Why the British steel industry is in meltdown

21 October 2015 -


As West Midlands-based steel manufacturer Caparo announced its administration, the nation’s spotlight focused on the catastrophic decline of the British steel industry. Insights takes a look at what has gone wrong with an industry that was once a mainstay of the British economy

Jermaine Haughton

One must only go as far back as the mid-1970s for a taste of Britain’s storied steel industry, located from the Midlands and South Yorkshire to Motherwell, Scotland. But compared to the 200,000+ employees then, today’s British workforce has shrunk to just 30,000. And the latest steel crisis is set to reduce numbers even further.

With more than 1,700 workers set to be affected by the administration of Caparo, a producer of steel tubes and fastenings for the aerospace, automotive and other industries, Britain’s second biggest steelmaker SSI has also closed down its plant in Redcar resulting in 2,200 job losses.

A further 1,200 have also been cut by Tata Steel in Scunthorpe and at two of its manufacturing units in Scotland. This follows around 1,000 jobs being removed from its production sites in Newport, Port Talbot and Rotherham.

“We will be working to support our members within Caparo at this difficult time and are seeking an urgent meeting with the company,” said Roy Rickhuss, general secretary of steelworkers’ union, Community. “This is an industry-wide crisis. It is vitally important that Britain’s steel companies hold their nerve and that government works with unions and the industry to build a sustainable future for UK manufacturing with steel at its heart.”

Affecting all areas of steel manufacturing, British firms have been ravaged by the steel products market being saturated by cheap Chinese imports, slowing demand, the high cost of energy prices and the strengthening of sterling in recent years.


Steel manufacturers are lobbying Prime Minister David Cameron and his government to address the Chinese dumping of steel, as the Far East country’s President Xi Jinping visits the UK this week.

As the world’s biggest trader, China produces about half of the 1.6bn tonnes of steel made globally each year, thus playing a major role in dictating its prices. However, when the Chinese economy slowed sharply this year, leaders in Beijing sought to revive their markets by chasing foreign currencies through selling their products, including iron and steel, abroad at a loss.

Experts estimate that the aggressive tactic forced the price of slab steel down by 45% in just 12 months, from $500 (£330) a tonne to about $280. And while Chinese steel exports have been boosted by 53% as a result, steelmakers in the UK (and other competing western nations) have seen a severe decline in sales.

Among a number of recommendations, representatives from the UK steel industry have urged the Government to support a ban on anti-dumping and unfair imports, whereby vendors are selling steel at an unrealistically low price – at which rival firms are unable to compete with.

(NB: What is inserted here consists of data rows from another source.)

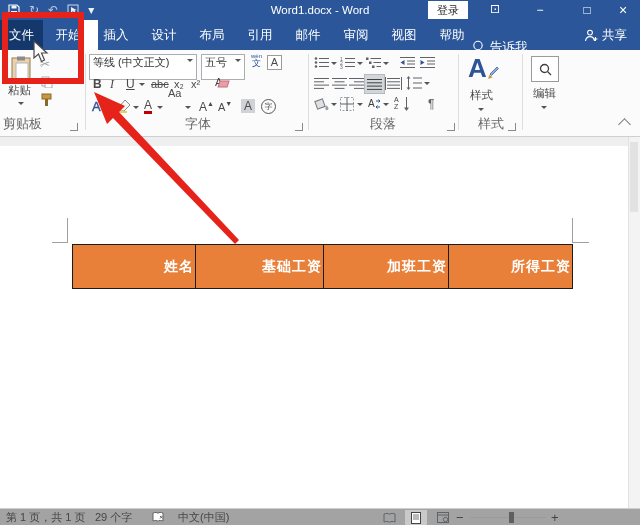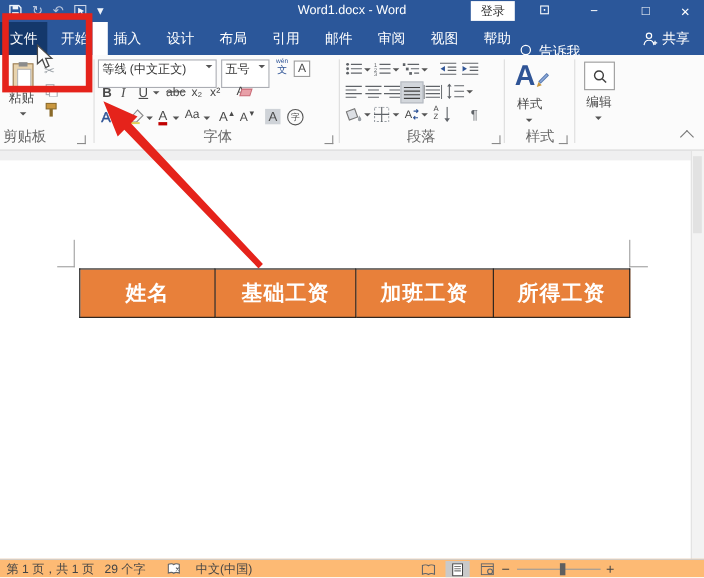"Aa" span.mini { top: 49px -> 38px }
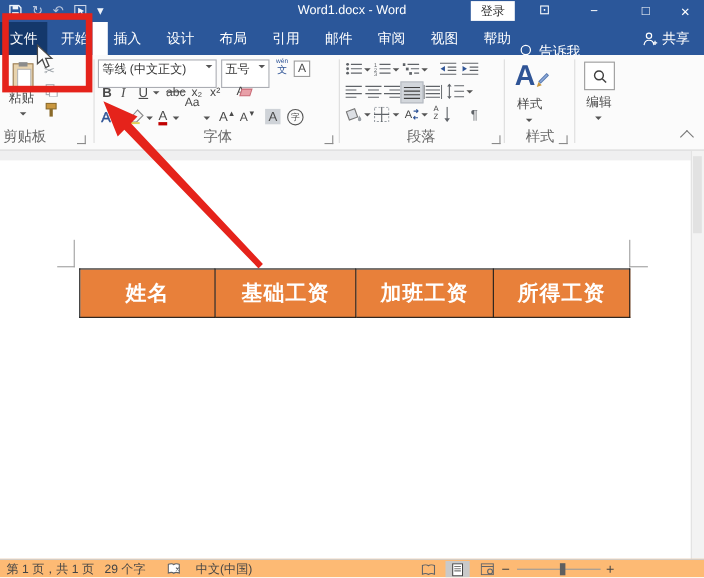"姓名" table.salary td,table.salary th { font-size: 19px -> 14px; text-align: center -> right }
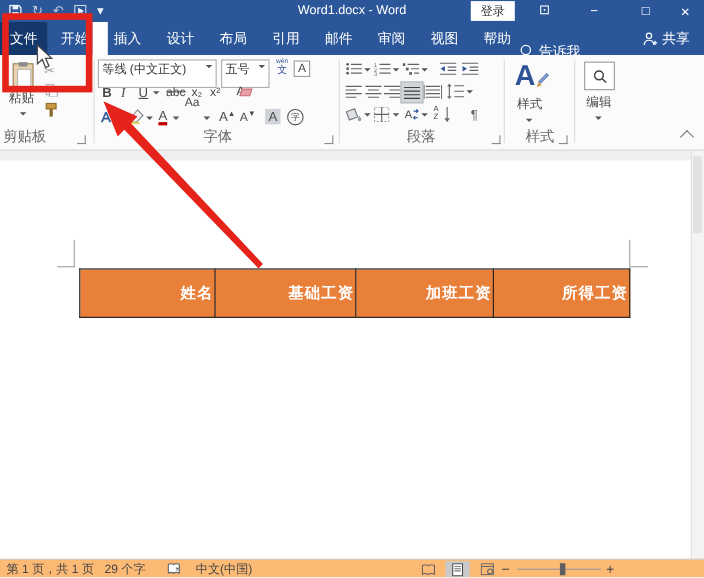"第 1 页，共 1 页" .statusbar { background: #fdba74 -> #a3a3a3 }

Business Secretary Sajid Javid, who chaired a summit in Rotherham on Friday to discuss the industry’s future, said: "This is a hugely difficult time for the steel industry across the world - one of the toughest times ever. It is a worldwide problem, and while it will not be solved overnight, we will work closely in partnership with the industry to help find some answers.”


In combination with the flooding of cheap Chinese steel, the high electricity costs to heavy manufacturers and energy-intensive businesses in the UK, and the added expense of climate change policies, have put British steelmakers at a disadvantage to its foreign competitors.

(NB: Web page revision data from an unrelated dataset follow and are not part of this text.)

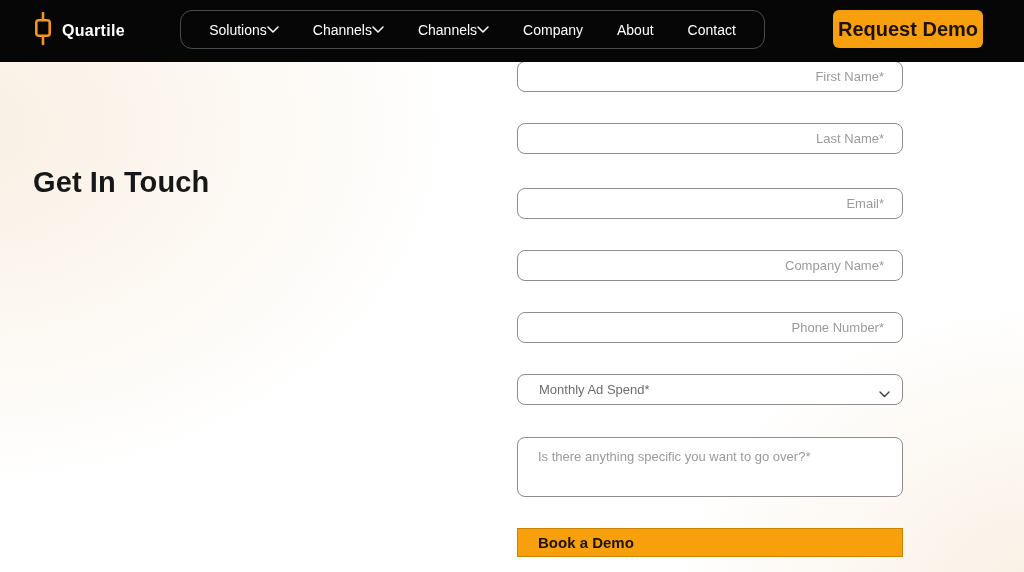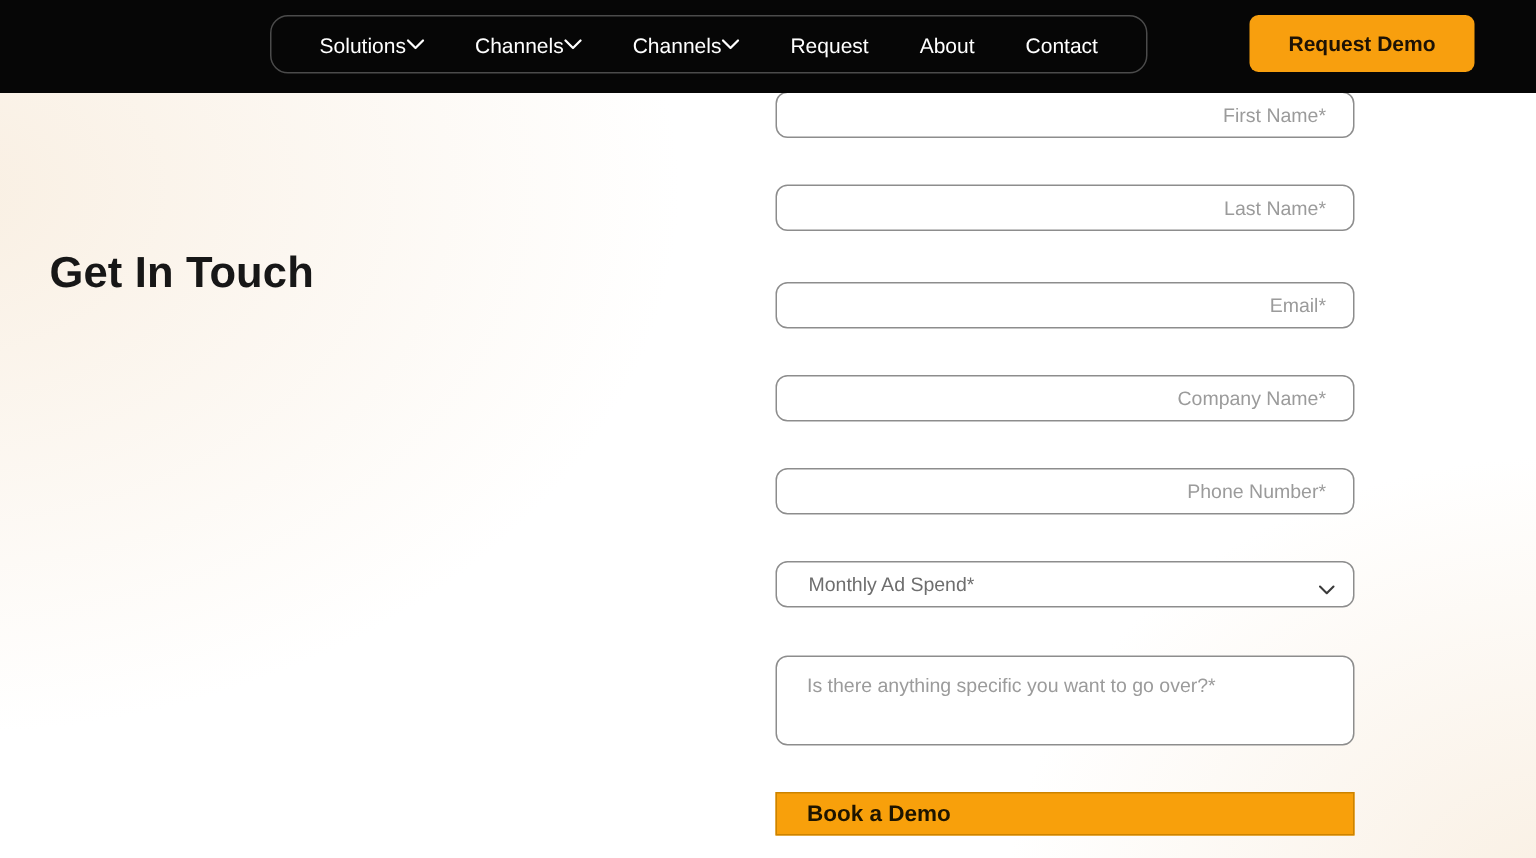"Quartile" div.brand { html: none -> <div> <span> <svg> <line></line> <rect></rect> <line></line> </svg> </span> <span>Quartile</span> </div> }
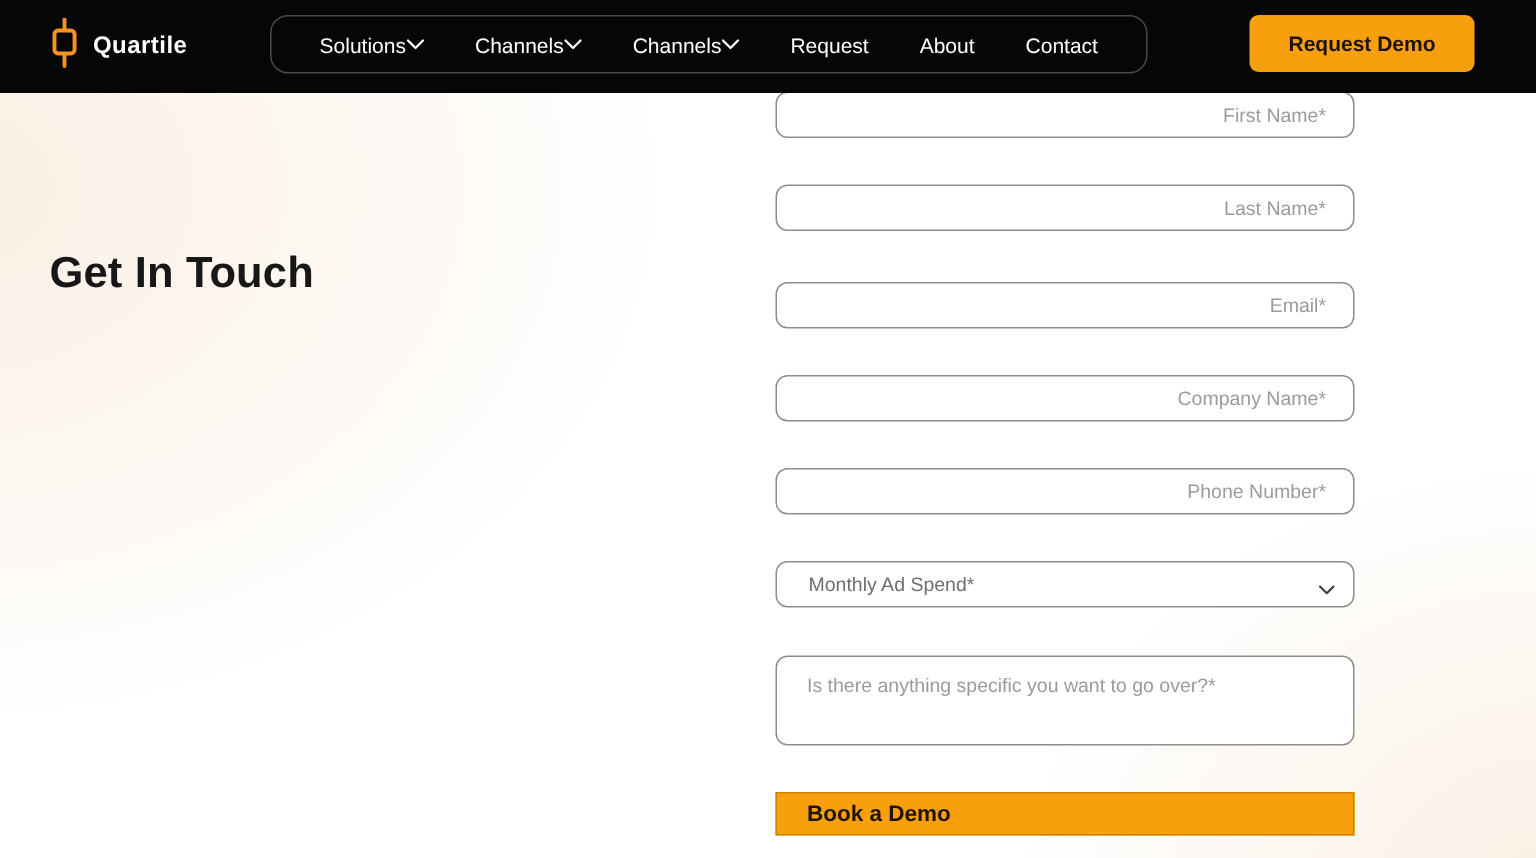"Request" span { text: Request -> Company }
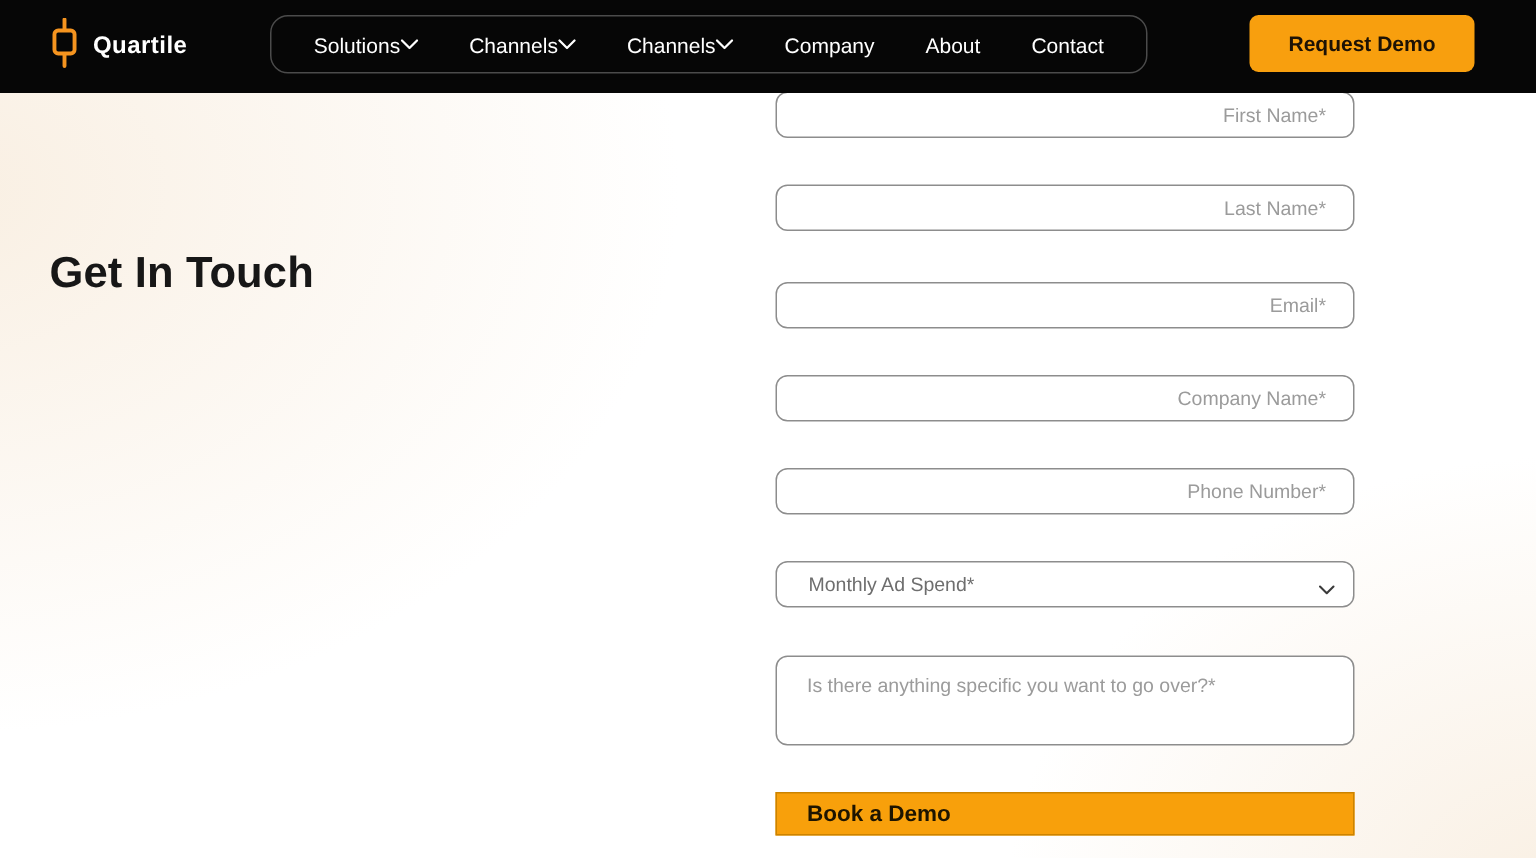"Request Demo" .cta-btn { font-size: 14px -> 20px }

Daily Mail commentator Dominic Lawson said that the commitment from the British Government that 15% of all the country’s energy comes from ‘renewable sources” by 2020 has led to Briton’s paying more money to use more expensive energy sources. In 2010 these put UK electricity users at a £15/MWh disadvantage compared to those in Germany – this adds £8 to the cost of a tonne of steel. For products sold at less than £200 a tonne, many businesses are struggling to make a profit.

In a recent statement, trade association and steel manufacturing representative UK Steel said: “As well as battling against falling prices, a rise in unfairly traded steel imports and a persistently strong pound, the sector is being hit by disproportionate policy and business costs, higher than those faced by both global and European competitors. These costs include an additional £130m a year to energy prices by climate change policies that make the UK steel sector’s energy costs up to double those of French and German plants.”

In response, the Government has already provided steel makers with millions of pounds in compensation for carbon permit costs, but it is restricted by European Union state-aid rules to delve any further into its pockets to help the ailing industry. Therefore, steelmakers are lobbying government to rethink its industrial and energy strategy, as higher energy costs are leading to carbon-intensive activity to shift overseas countries with less-demanding environmental regulations, and damaging local economies across the UK.

"We've set out some of the things government can press ahead with now to send out a clear signal of support in the very short term," said UK Steel director Gareth Stace. "At the top of that list is a clear and unambiguous commitment to fully implement the energy intensive industries compensation package, which will go some way to rebalancing the crippling costs of electricity for British steel making firms.”